Before-and-after change data:
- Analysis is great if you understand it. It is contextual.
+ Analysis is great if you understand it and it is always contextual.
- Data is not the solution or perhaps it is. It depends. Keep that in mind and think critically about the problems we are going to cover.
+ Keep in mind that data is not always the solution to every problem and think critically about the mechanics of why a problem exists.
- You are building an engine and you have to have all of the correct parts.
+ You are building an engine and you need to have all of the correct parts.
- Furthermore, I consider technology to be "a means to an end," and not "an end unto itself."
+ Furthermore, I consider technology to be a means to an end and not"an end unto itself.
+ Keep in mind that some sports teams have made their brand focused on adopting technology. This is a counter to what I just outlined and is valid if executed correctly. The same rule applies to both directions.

**What you have to do**
Once you have read the entries, repeat them all exactly.

**Completed task**
- Analysis is great if you understand it. It is contextual.
+ Analysis is great if you understand it and it is always contextual.
- Data is not the solution or perhaps it is. It depends. Keep that in mind and think critically about the problems we are going to cover.
+ Keep in mind that data is not always the solution to every problem and think critically about the mechanics of why a problem exists.
- You are building an engine and you have to have all of the correct parts.
+ You are building an engine and you need to have all of the correct parts.
- Furthermore, I consider technology to be "a means to an end," and not "an end unto itself."
+ Furthermore, I consider technology to be a means to an end and not"an end unto itself.
+ Keep in mind that some sports teams have made their brand focused on adopting technology. This is a counter to what I just outlined and is valid if executed correctly. The same rule applies to both directions.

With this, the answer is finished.